Task instructions |
Print every record exactly, omitting all pictures.

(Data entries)
________________

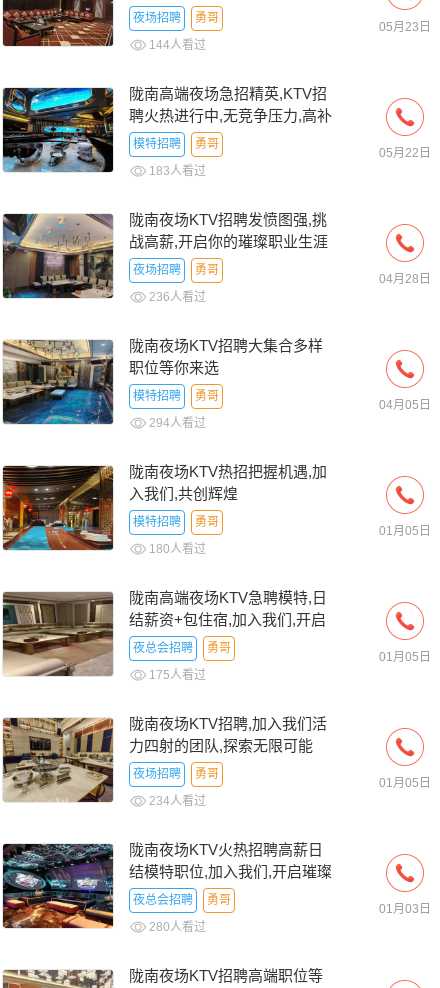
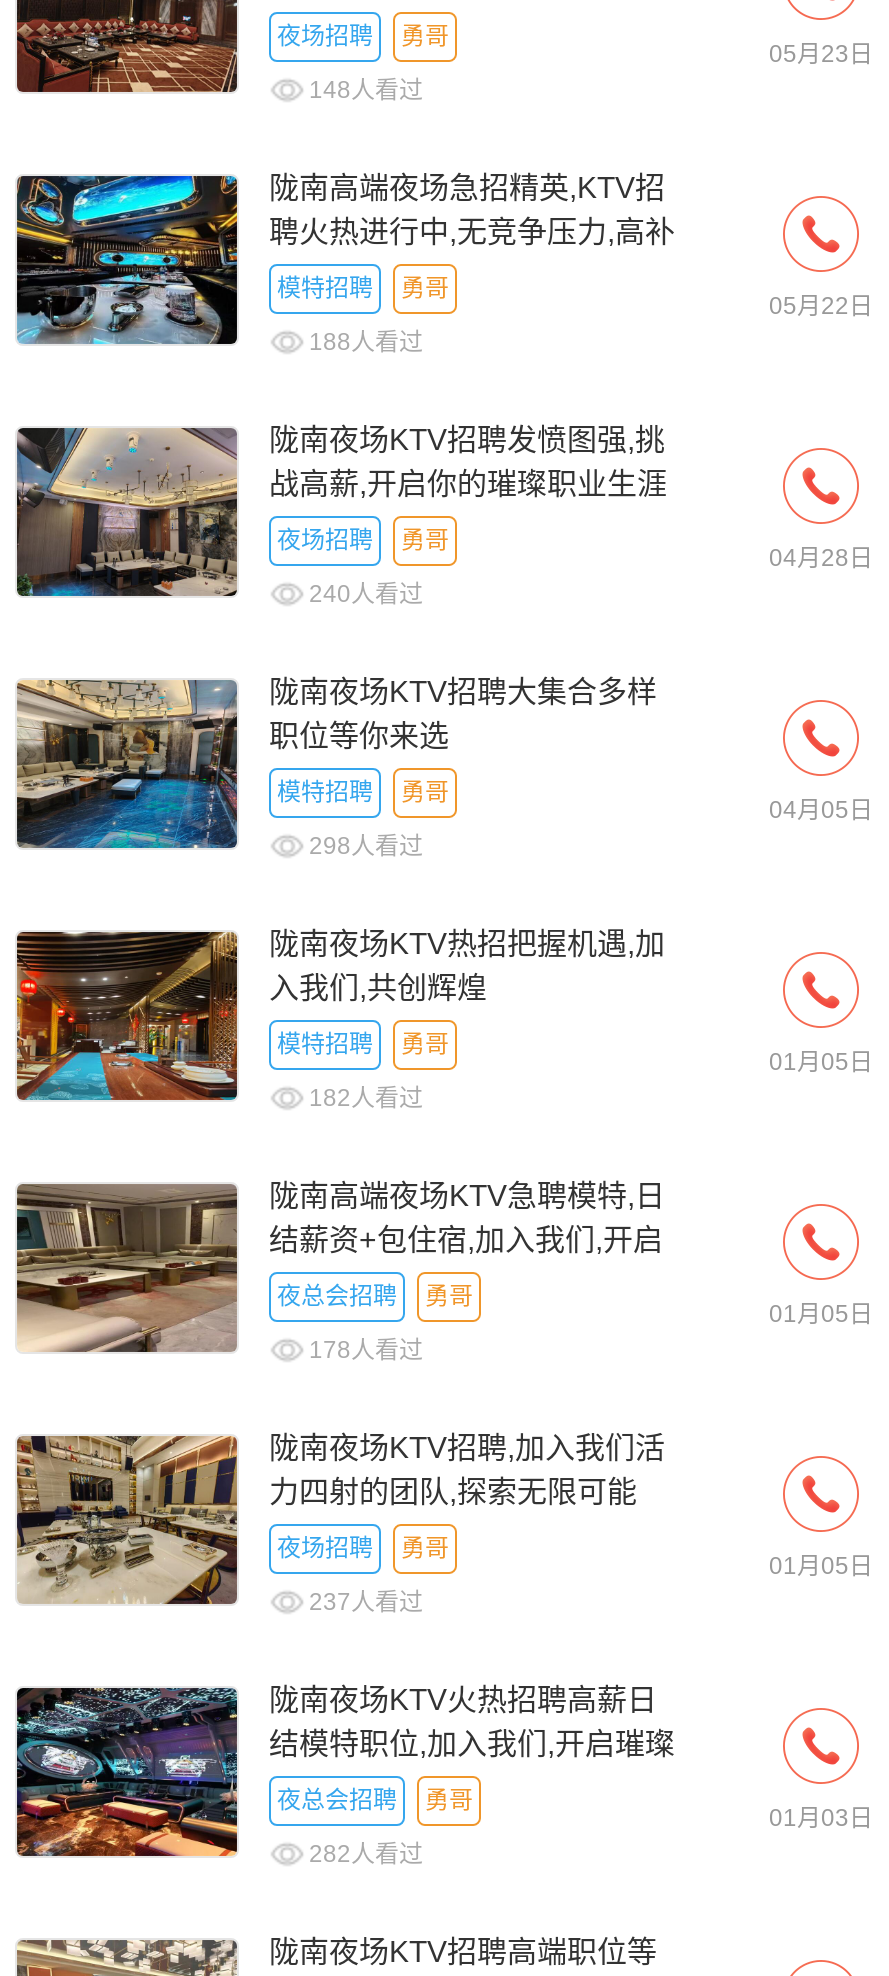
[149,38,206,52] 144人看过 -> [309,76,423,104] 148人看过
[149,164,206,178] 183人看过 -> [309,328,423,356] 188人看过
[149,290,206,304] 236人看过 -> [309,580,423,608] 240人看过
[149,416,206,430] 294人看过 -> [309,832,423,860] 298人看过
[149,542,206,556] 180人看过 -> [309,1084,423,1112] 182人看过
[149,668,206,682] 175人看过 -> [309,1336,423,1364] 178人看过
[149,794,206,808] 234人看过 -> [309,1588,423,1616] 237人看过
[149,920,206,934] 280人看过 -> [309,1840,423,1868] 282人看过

________________

Solution for this exercise |
[149,38,206,52] 144人看过 -> [309,76,423,104] 148人看过
[149,164,206,178] 183人看过 -> [309,328,423,356] 188人看过
[149,290,206,304] 236人看过 -> [309,580,423,608] 240人看过
[149,416,206,430] 294人看过 -> [309,832,423,860] 298人看过
[149,542,206,556] 180人看过 -> [309,1084,423,1112] 182人看过
[149,668,206,682] 175人看过 -> [309,1336,423,1364] 178人看过
[149,794,206,808] 234人看过 -> [309,1588,423,1616] 237人看过
[149,920,206,934] 280人看过 -> [309,1840,423,1868] 282人看过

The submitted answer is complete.